Your assignment
Type out each entry exactly as it appears, but keep every image out.

Information

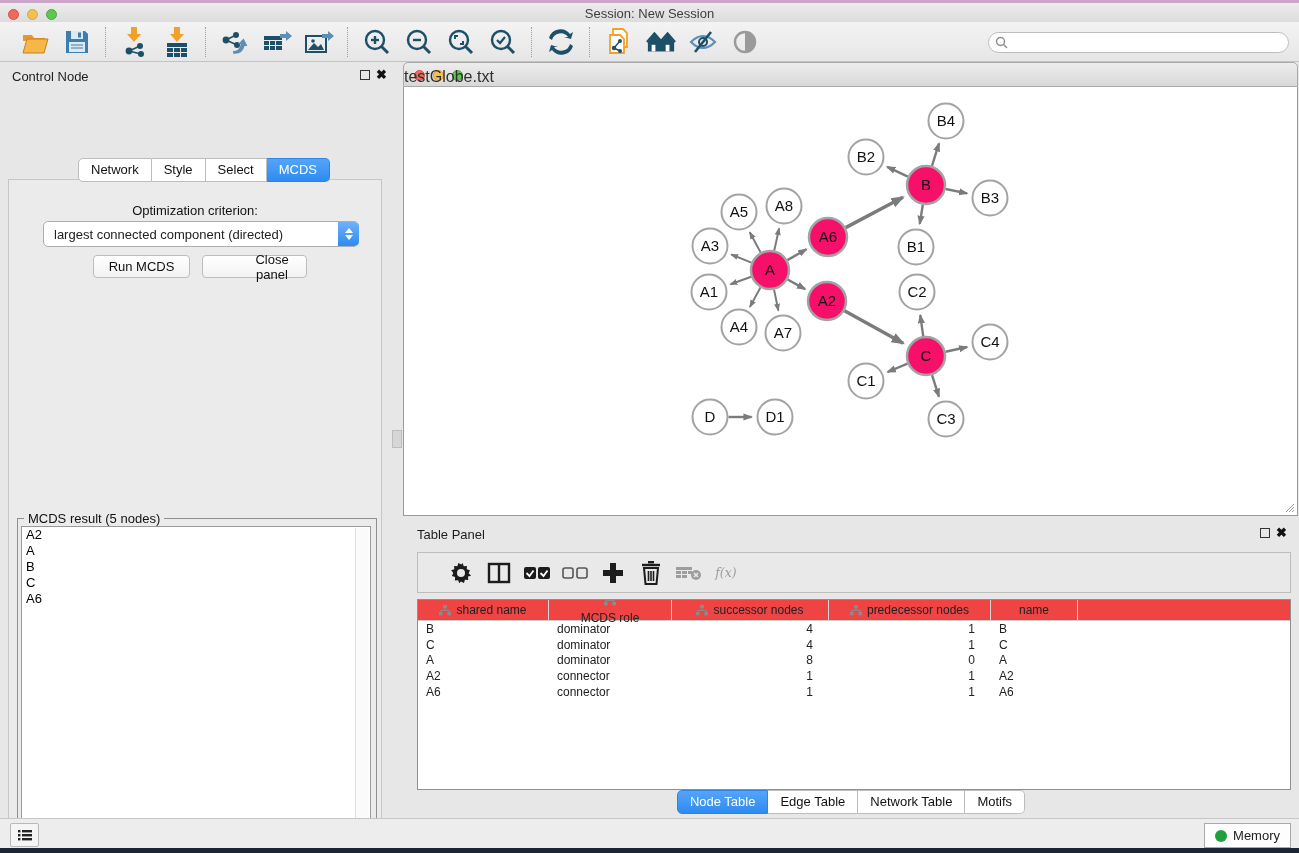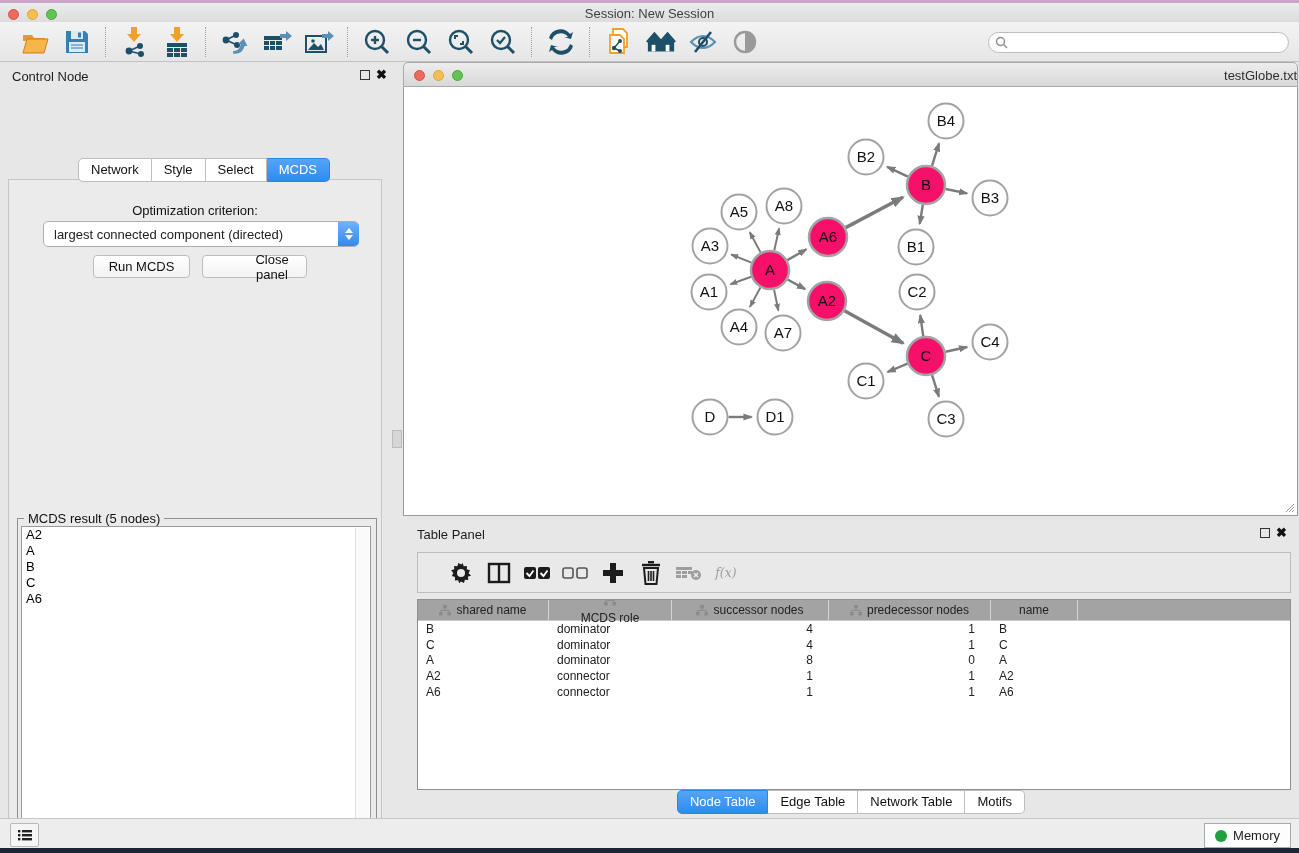--- a/index.html
+++ b/index.html
@@ -67,7 +67,7 @@
   #net-window{left:403px;top:62px;width:895px;height:454px;}
   #net-titlebar{position:absolute;left:0;top:0;width:100%;height:25px;background:linear-gradient(#ededed,#d8d8d8);
                 border:1px solid #a9a9a9;border-radius:5px 5px 0 0;box-sizing:border-box;}
-  #net-titlebar .title{position:absolute;left:0;right:0;top:5px;text-align:right;font-size:13px;color:#2e2e2e;}
+  #net-titlebar .title{position:absolute;left:0;right:0;top:5px;text-align:left;font-size:16px;color:#2e2e2e;}
   #net-canvas{position:absolute;left:0;top:25px;width:100%;height:429px;background:#fff;
               border:1px solid #9a9a9a;border-top:none;box-sizing:border-box;}
   #net-grip{position:absolute;right:2px;bottom:2px;width:12px;height:12px;}

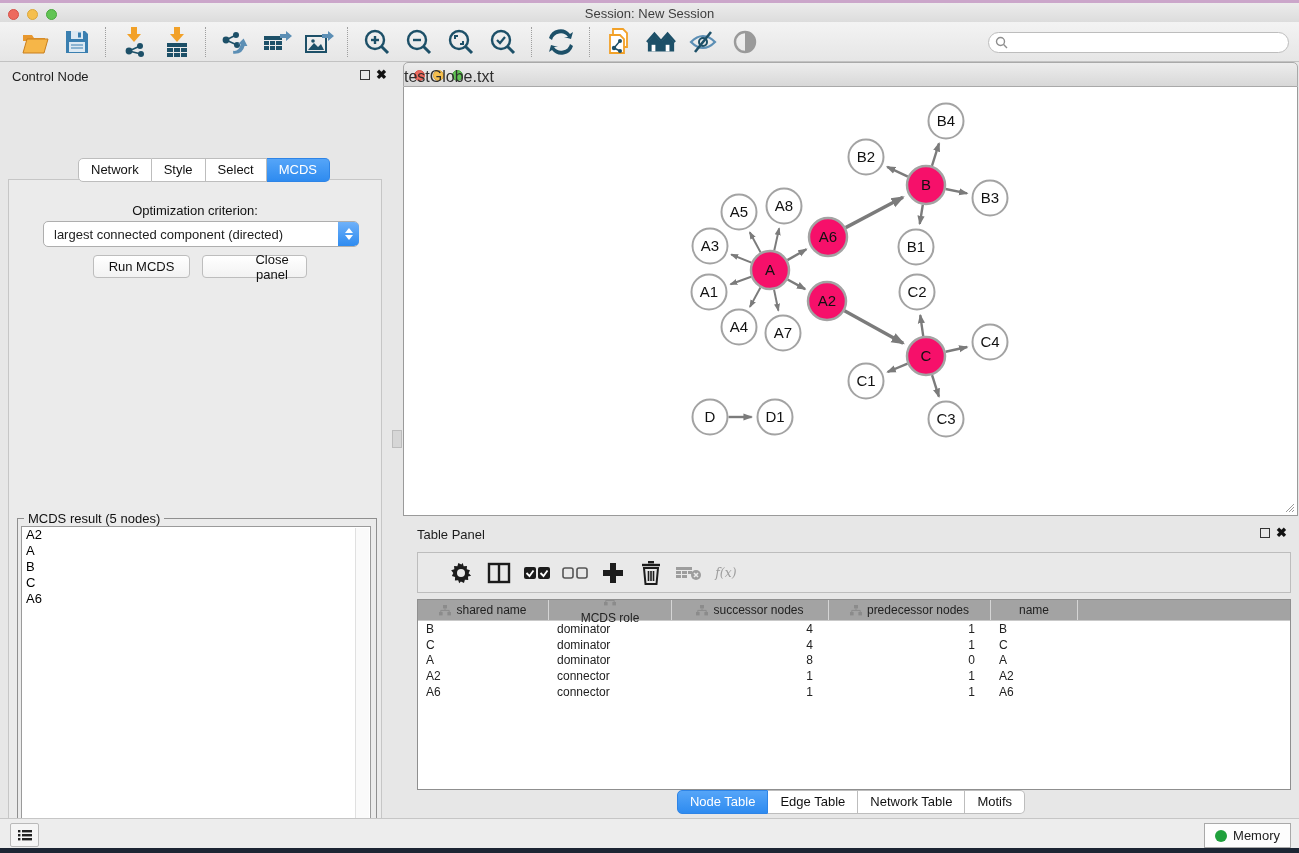--- a/index.html
+++ b/index.html
@@ -79,7 +79,7 @@
   .tp-icon.disabled{cursor:default;}
   #data-table{position:absolute;left:14px;top:79px;width:874px;height:191px;background:#fff;
               border:1px solid #8f8f8f;box-sizing:border-box;overflow:hidden;}
-  #tbl-header{display:flex;height:20px;background:#a3a3a3;border-bottom:1px solid #c9c9c9;}
+  #tbl-header{display:flex;height:20px;background:#ef4444;border-bottom:1px solid #c9c9c9;}
   .th{display:flex;align-items:center;justify-content:center;gap:5px;font-size:12px;color:#222;
       border-right:1px solid #d5d5d5;box-sizing:border-box;cursor:pointer;}
   .tr{display:flex;height:15.7px;align-items:center;font-size:12px;cursor:pointer;}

The answer
--- a/index.html
+++ b/index.html
@@ -67,7 +67,7 @@
   #net-window{left:403px;top:62px;width:895px;height:454px;}
   #net-titlebar{position:absolute;left:0;top:0;width:100%;height:25px;background:linear-gradient(#ededed,#d8d8d8);
                 border:1px solid #a9a9a9;border-radius:5px 5px 0 0;box-sizing:border-box;}
-  #net-titlebar .title{position:absolute;left:0;right:0;top:5px;text-align:right;font-size:13px;color:#2e2e2e;}
+  #net-titlebar .title{position:absolute;left:0;right:0;top:5px;text-align:left;font-size:16px;color:#2e2e2e;}
   #net-canvas{position:absolute;left:0;top:25px;width:100%;height:429px;background:#fff;
               border:1px solid #9a9a9a;border-top:none;box-sizing:border-box;}
   #net-grip{position:absolute;right:2px;bottom:2px;width:12px;height:12px;}

--- a/index.html
+++ b/index.html
@@ -79,7 +79,7 @@
   .tp-icon.disabled{cursor:default;}
   #data-table{position:absolute;left:14px;top:79px;width:874px;height:191px;background:#fff;
               border:1px solid #8f8f8f;box-sizing:border-box;overflow:hidden;}
-  #tbl-header{display:flex;height:20px;background:#a3a3a3;border-bottom:1px solid #c9c9c9;}
+  #tbl-header{display:flex;height:20px;background:#ef4444;border-bottom:1px solid #c9c9c9;}
   .th{display:flex;align-items:center;justify-content:center;gap:5px;font-size:12px;color:#222;
       border-right:1px solid #d5d5d5;box-sizing:border-box;cursor:pointer;}
   .tr{display:flex;height:15.7px;align-items:center;font-size:12px;cursor:pointer;}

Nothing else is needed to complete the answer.